=== THE DATA ===
---

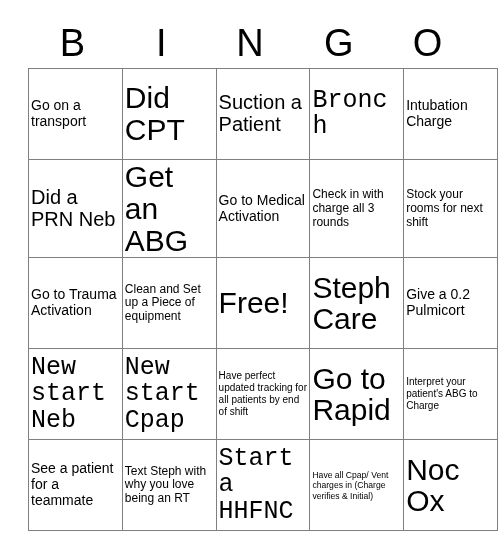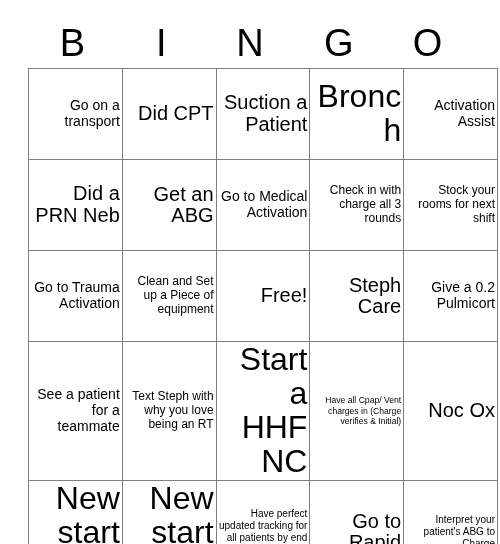--- a/index.html
+++ b/index.html
@@ -46,7 +46,7 @@
     height: 88px;
     border: 1px solid #7f7f7f;
     padding: 1px 2px;
-    text-align: right;
+    text-align: left;
     vertical-align: middle;
     overflow: hidden;
   }

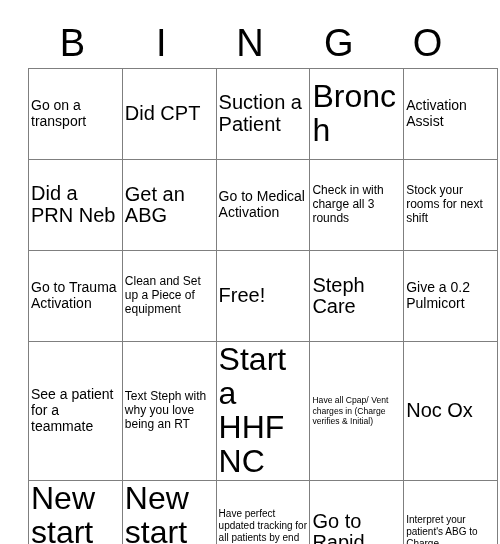--- a/index.html
+++ b/index.html
@@ -58,7 +58,7 @@
     hyphens: none;
   }
   
-  .fs-xxl { font-size: 20px; line-height: 1.06; }
+  .fs-xxl { font-size: 30px; line-height: 1.06; }
   .fs-xl  { font-size: 32px; line-height: 1.06; }
   .fs-lg  { font-size: 20px; line-height: 1.08; }
   .fs-md  { font-size: 14px; line-height: 1.14; }

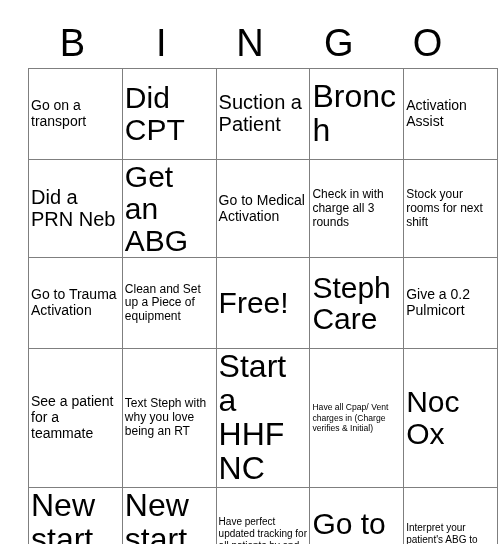--- a/index.html
+++ b/index.html
@@ -59,7 +59,7 @@
   }
   
   .fs-xxl { font-size: 30px; line-height: 1.06; }
-  .fs-xl  { font-size: 32px; line-height: 1.06; }
+  .fs-xl  { font-size: 25px; line-height: 1.06; font-family: Liberation Mono, monospace; }
   .fs-lg  { font-size: 20px; line-height: 1.08; }
   .fs-md  { font-size: 14px; line-height: 1.14; }
   .fs-sm  { font-size: 12px; line-height: 1.16; }

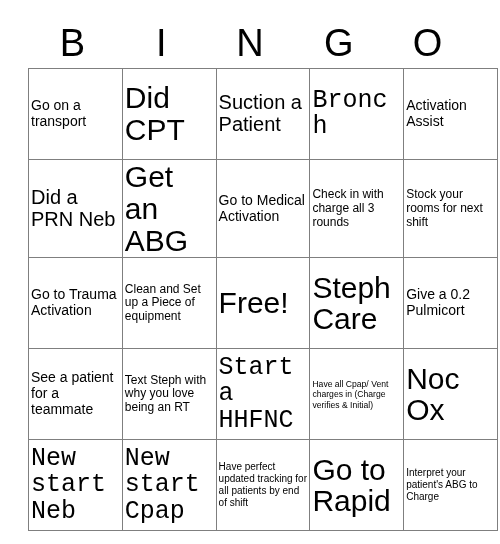--- a/index.html
+++ b/index.html
@@ -95,7 +95,7 @@
             <span class="cell-text fs-xl">Bronch</span>
           </td>
         <td>
-            <span class="cell-text fs-md">Activation Assist</span>
+            <span class="cell-text fs-md">Intubation Charge</span>
           </td>
       </tr>
       <tr>

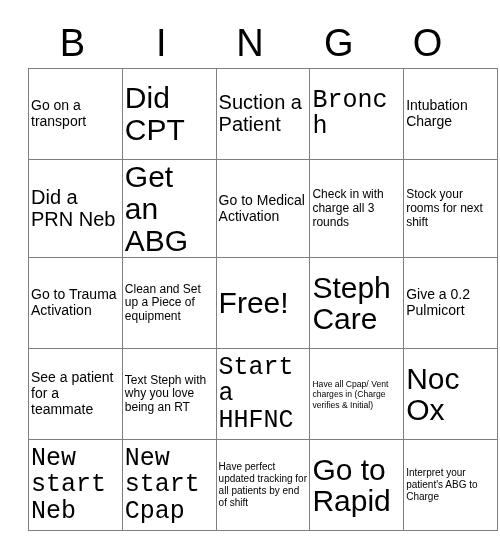--- a/index.html
+++ b/index.html
@@ -134,6 +134,23 @@
       </tr>
       <tr>
         <td>
+            <span class="cell-text fs-xl">New start Neb</span>
+          </td>
+        <td>
+            <span class="cell-text fs-xl">New start Cpap</span>
+          </td>
+        <td>
+            <span class="cell-text fs-xs">Have perfect updated tracking for all patients by end of shift</span>
+          </td>
+        <td>
+            <span class="cell-text fs-xxl">Go to Rapid</span>
+          </td>
+        <td>
+            <span class="cell-text fs-xs">Interpret your patient's ABG to Charge</span>
+          </td>
+      </tr>
+      <tr>
+        <td>
             <span class="cell-text fs-md">See a patient for a teammate</span>
           </td>
         <td>
@@ -149,23 +166,6 @@
             <span class="cell-text fs-xxl">Noc Ox</span>
           </td>
       </tr>
-      <tr>
-        <td>
-            <span class="cell-text fs-xl">New start Neb</span>
-          </td>
-        <td>
-            <span class="cell-text fs-xl">New start Cpap</span>
-          </td>
-        <td>
-            <span class="cell-text fs-xs">Have perfect updated tracking for all patients by end of shift</span>
-          </td>
-        <td>
-            <span class="cell-text fs-xxl">Go to Rapid</span>
-          </td>
-        <td>
-            <span class="cell-text fs-xs">Interpret your patient's ABG to Charge</span>
-          </td>
-      </tr>
     </tbody>
   </table>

---

=== YOUR ASSIGNMENT ===
Copy each line of the records that contains the word "updated".

=== SOLUTION TO THIS PROBLEM ===
+            <span class="cell-text fs-xs">Have perfect updated tracking for all patients by end of shift</span>
-            <span class="cell-text fs-xs">Have perfect updated tracking for all patients by end of shift</span>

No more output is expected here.